Il mio problema e' che non capisco che cosa sia l'anima nell'accezione cristiana del termine, e quali ragioni spingano a postularne l'esistenza.
Dagli esempi che ho portato, non sembra proprio che io sia anima-trascendente.
Piuttosto sembra che si possa dire, con buon margine di sicurezza,
che io sia l'attivita' del mio cervello.
Ma allora l'anima cos'e'?
Perche dice che la mente non e' riconducibile a stati fisici della macchina-cervello?
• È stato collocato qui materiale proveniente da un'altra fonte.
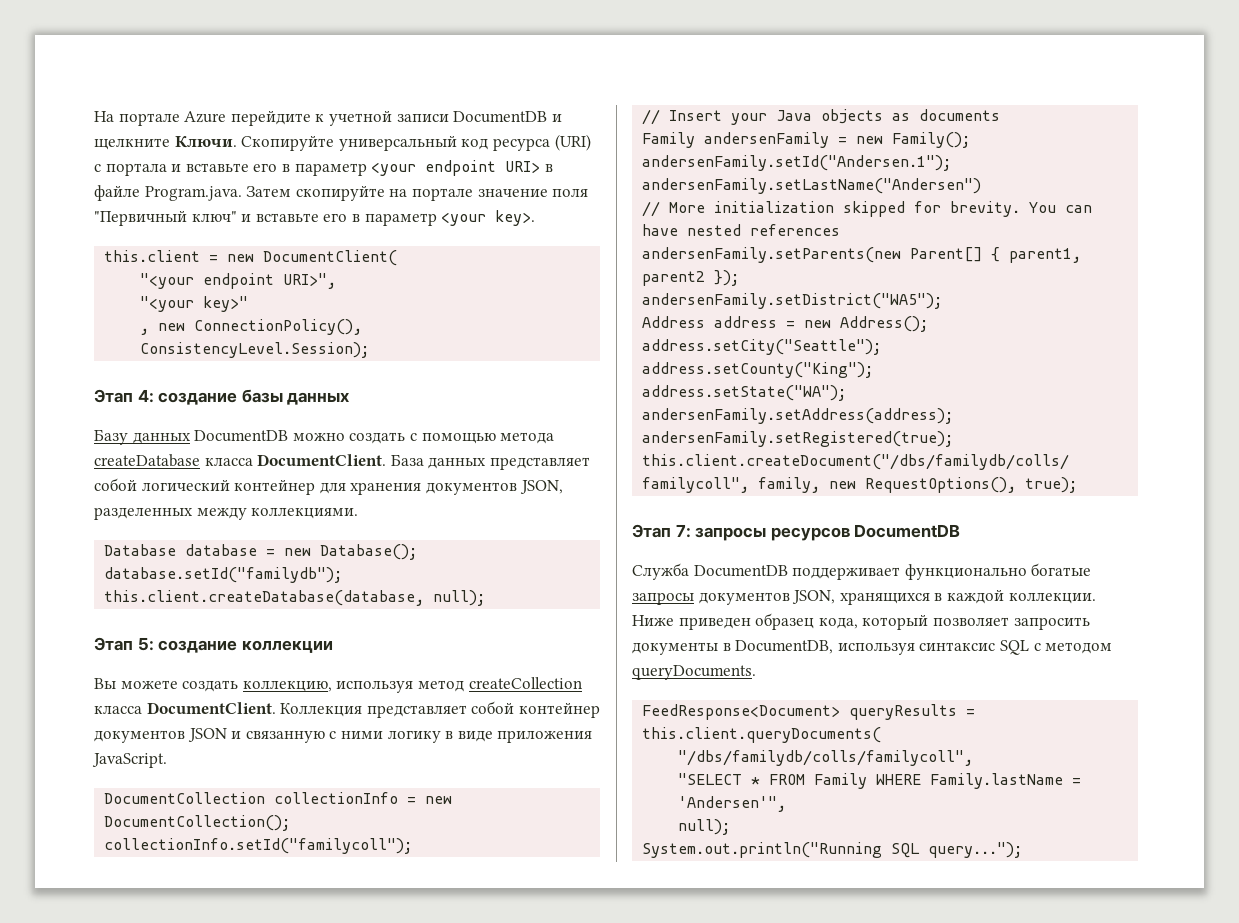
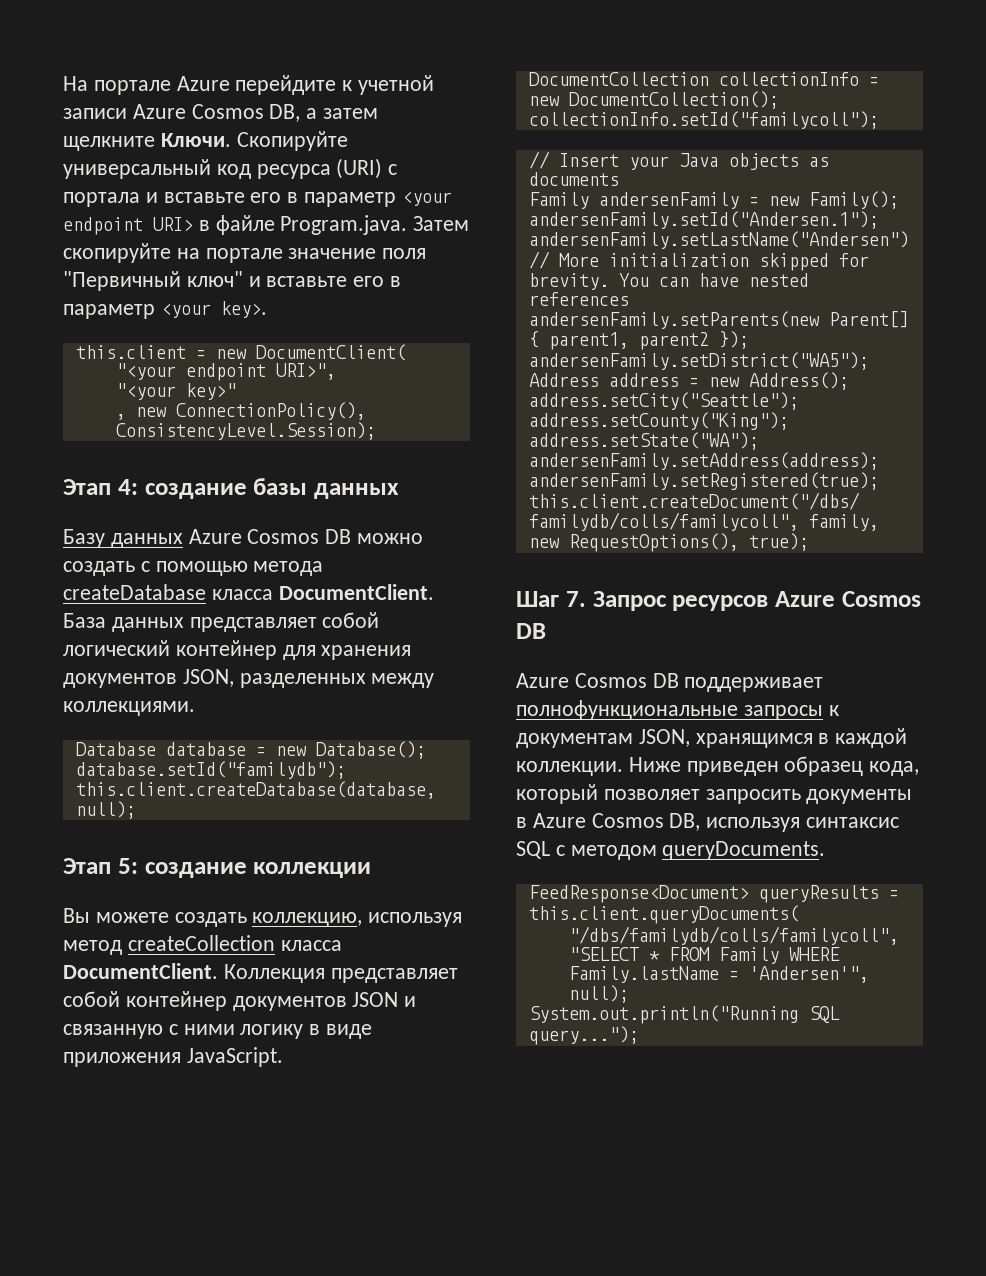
[453,111,562,123] DocumentDB и -> [132,104,379,122] Azure Cosmos DB, а затем
[194,430,289,442] DocumentDB -> [188,529,352,544] Azure Cosmos DB
[632,524,961,541] [632,563,1092,580] [632,590,930,605] Этап 7: запросы ресурсов DocumentDB // Служба DocumentDB поддерживает функционально богатые запросы документов JSON, хранящихся -> [516,591,921,611] [516,623,546,639] [516,673,824,692] [516,700,839,720] [516,729,813,748] Шаг 7. Запрос ресурсов Azure Cosmos DB // Azure Cosmos DB поддерживает полнофункциональные запросы к документам JSON, хранящимся
[735,640,834,654] DocumentDB, -> [532,813,701,831] Azure Cosmos DB,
Non sono sicuro che il cervello funzioni proprio nello stesso modo in una persona sveglia e in un dormiente. Non direi che la risonanza magnetica possa arrivare a dimostrare questo. Ma e' vero che l'attivita' cerebrale, in senso almeno quantitativo, nel dormiente non e' molto diversa.Nell'attesa di una risposta, vorrei porre a MM una questione. Lui ovviamente sa che con adeguati mezzi tecnologici posso 'leggere' (per esempio con una risonanza magnetica funzionale) l'attivazione o la non attivazione di certi distretti neuronali. Ebbene: se io sottopongo a fMRI una persona in stato di veglia e in stato di sonno, i risultati non sono diversissimi. Specie se la persona in questione sta sognando. Tuttavia una persona rilassata e concentrata - per quanto perfettamente vigile - può consegnare al test dei dati non dissimili da quelli forniti da un dormiente anche non 'sognatore'. Il cervello di un dormiente funziona benissimo, regola incessantemente un'infinità di parametri, produce immagini, pensa...
La mia domanda è: chi dorme, quando si dorme? Perché il cervello, certamente, non dorme: lui resta sveglio.
A cosa punta tutto cio'?
Per rispondere alla sua domanda: per come capisco le cose, quando si dorme, cio' che dorme (o per meglio dire si "riduce") e' proprio lo stato di autocoscienza, dove con autocoscienza intendo la capacita' di percezione del se', la capacita' cioe' di osservare i propri stessi pensieri e di rielaborarli razionalmente.